- EXERCISE BRIEF -
Lines below that include the word "networks" should each be copied.

- MATERIALS PROVIDED -
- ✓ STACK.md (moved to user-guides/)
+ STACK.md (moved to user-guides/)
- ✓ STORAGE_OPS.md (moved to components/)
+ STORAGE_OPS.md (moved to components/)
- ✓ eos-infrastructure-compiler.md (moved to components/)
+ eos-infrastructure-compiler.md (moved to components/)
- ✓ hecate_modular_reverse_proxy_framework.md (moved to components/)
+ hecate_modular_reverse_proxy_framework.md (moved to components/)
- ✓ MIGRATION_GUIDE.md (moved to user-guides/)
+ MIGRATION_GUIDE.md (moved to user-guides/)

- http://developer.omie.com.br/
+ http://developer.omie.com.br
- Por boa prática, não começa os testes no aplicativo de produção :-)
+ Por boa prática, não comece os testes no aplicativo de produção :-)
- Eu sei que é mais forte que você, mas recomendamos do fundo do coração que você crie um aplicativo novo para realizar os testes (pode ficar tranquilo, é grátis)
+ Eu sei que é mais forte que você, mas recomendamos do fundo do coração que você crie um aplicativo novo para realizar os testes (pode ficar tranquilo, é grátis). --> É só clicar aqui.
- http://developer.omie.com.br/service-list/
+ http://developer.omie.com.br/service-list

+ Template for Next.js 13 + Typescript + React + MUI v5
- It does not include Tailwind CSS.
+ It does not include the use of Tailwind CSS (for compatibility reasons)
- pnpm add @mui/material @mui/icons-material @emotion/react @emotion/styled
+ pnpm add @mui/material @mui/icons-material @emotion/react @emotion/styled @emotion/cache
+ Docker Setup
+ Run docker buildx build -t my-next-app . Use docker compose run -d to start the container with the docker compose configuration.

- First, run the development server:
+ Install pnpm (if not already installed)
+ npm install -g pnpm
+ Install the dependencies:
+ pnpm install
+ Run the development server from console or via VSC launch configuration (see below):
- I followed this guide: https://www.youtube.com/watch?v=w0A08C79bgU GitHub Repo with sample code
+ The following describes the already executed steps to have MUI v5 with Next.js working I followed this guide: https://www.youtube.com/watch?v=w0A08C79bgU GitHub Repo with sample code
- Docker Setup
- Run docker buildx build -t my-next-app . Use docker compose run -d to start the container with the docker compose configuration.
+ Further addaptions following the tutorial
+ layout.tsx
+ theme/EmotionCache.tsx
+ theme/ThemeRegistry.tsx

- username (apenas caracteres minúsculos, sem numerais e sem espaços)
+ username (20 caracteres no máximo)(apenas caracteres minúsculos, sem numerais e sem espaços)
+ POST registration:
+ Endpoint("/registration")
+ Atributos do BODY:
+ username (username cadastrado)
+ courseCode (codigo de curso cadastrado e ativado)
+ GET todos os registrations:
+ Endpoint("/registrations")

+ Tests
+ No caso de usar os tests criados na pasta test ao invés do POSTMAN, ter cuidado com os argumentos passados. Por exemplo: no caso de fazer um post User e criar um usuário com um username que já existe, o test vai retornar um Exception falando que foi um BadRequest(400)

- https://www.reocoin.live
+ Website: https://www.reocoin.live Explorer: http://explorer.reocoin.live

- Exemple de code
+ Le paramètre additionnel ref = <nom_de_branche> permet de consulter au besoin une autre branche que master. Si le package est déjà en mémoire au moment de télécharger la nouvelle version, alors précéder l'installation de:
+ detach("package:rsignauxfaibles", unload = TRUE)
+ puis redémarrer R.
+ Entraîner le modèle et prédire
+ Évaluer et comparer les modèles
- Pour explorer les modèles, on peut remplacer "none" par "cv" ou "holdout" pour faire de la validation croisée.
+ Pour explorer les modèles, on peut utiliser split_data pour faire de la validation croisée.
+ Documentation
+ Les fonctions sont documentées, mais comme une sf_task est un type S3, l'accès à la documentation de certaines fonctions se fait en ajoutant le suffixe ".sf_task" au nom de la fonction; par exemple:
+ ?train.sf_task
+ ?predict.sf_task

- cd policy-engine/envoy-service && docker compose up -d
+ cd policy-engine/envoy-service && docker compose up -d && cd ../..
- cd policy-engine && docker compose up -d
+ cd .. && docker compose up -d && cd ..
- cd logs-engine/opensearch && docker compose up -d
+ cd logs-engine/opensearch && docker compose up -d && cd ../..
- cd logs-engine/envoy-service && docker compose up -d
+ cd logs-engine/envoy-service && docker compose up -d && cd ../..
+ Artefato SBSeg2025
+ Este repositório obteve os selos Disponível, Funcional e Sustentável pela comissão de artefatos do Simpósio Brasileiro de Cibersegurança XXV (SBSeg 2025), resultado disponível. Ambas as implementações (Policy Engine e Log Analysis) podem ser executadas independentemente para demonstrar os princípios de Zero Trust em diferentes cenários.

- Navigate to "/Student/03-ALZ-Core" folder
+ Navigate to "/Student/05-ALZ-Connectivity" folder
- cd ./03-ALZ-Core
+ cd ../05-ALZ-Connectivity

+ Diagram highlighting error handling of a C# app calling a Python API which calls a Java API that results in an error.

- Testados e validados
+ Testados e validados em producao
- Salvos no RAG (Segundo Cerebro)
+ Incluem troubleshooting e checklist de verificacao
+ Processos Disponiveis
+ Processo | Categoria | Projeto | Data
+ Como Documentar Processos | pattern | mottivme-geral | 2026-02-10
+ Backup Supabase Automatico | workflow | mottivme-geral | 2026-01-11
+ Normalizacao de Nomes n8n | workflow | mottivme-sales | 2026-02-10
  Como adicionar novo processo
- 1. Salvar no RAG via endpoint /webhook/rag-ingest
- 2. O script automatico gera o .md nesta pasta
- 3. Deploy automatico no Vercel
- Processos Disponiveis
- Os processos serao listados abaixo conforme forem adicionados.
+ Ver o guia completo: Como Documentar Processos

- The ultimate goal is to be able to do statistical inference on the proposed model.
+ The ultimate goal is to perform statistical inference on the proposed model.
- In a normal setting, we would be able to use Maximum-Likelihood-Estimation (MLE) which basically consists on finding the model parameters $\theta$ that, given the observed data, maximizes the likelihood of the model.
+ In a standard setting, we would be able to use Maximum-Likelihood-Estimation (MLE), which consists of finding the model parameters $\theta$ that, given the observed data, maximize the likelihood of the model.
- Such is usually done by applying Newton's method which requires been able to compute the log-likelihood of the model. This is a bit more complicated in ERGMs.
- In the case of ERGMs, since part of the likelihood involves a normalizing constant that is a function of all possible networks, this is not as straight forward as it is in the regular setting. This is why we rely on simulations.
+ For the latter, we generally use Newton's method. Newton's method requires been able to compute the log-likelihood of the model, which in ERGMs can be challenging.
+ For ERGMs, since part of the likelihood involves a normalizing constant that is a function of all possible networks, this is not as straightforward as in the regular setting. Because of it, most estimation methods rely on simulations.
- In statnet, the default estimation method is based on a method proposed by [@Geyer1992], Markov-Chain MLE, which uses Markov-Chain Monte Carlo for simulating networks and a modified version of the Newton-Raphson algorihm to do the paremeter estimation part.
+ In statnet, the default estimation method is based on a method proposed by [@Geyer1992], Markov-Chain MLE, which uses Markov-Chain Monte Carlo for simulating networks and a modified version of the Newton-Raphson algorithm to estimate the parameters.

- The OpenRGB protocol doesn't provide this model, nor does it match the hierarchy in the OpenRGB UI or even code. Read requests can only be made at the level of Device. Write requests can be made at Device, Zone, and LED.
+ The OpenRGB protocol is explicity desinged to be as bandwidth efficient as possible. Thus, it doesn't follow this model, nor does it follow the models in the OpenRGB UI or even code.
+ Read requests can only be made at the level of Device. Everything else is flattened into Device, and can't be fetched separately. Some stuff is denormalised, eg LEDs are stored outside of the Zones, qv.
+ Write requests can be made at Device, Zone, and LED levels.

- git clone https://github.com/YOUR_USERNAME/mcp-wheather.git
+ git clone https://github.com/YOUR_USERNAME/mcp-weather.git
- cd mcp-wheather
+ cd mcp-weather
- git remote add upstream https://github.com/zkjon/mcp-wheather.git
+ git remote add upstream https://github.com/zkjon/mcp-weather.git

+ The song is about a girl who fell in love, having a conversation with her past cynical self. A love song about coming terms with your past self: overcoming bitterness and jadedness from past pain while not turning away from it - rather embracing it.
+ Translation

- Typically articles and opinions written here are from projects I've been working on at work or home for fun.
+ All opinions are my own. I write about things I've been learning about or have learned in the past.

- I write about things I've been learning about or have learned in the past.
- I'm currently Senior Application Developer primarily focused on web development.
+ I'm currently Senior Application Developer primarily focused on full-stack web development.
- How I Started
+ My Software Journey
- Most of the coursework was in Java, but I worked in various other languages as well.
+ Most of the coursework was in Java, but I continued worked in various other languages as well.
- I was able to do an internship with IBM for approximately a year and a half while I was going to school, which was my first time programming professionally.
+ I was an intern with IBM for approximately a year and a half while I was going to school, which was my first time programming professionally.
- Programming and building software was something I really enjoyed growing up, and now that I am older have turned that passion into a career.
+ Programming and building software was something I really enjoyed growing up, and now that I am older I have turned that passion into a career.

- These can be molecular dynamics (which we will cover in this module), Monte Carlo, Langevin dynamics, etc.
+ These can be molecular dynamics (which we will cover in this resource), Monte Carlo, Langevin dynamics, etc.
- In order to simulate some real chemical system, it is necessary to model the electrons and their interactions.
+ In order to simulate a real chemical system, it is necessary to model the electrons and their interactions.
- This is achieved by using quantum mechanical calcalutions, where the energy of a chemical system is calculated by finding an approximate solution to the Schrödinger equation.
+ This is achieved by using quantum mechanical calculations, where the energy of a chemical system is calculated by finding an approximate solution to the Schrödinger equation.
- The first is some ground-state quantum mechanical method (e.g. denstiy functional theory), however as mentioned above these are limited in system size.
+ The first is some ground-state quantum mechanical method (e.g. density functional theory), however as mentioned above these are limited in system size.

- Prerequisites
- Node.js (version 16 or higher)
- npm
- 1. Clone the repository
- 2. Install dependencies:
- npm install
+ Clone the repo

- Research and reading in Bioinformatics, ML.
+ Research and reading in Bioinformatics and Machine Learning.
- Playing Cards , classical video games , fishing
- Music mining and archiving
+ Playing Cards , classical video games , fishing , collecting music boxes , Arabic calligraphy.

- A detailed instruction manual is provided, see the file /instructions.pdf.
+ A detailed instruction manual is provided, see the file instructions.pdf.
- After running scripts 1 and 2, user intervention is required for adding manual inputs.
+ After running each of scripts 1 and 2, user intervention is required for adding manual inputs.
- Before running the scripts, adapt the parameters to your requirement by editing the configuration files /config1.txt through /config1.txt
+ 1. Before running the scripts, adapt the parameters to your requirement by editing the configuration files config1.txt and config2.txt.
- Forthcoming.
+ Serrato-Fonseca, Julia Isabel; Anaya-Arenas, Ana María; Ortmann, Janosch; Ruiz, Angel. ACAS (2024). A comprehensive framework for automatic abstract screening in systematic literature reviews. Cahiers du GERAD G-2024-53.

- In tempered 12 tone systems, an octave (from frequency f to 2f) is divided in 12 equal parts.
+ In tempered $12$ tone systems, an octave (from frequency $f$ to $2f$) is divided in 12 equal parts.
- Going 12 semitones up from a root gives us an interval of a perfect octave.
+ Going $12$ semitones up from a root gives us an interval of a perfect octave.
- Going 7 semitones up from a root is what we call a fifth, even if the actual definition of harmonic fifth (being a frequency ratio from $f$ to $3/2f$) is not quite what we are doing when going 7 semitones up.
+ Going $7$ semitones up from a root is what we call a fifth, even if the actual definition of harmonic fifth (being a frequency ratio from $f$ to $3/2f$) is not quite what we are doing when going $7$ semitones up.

- REPLY -
- In the case of ERGMs, since part of the likelihood involves a normalizing constant that is a function of all possible networks, this is not as straight forward as it is in the regular setting. This is why we rely on simulations.
+ For ERGMs, since part of the likelihood involves a normalizing constant that is a function of all possible networks, this is not as straightforward as in the regular setting. Because of it, most estimation methods rely on simulations.
- In statnet, the default estimation method is based on a method proposed by [@Geyer1992], Markov-Chain MLE, which uses Markov-Chain Monte Carlo for simulating networks and a modified version of the Newton-Raphson algorihm to do the paremeter estimation part.
+ In statnet, the default estimation method is based on a method proposed by [@Geyer1992], Markov-Chain MLE, which uses Markov-Chain Monte Carlo for simulating networks and a modified version of the Newton-Raphson algorithm to estimate the parameters.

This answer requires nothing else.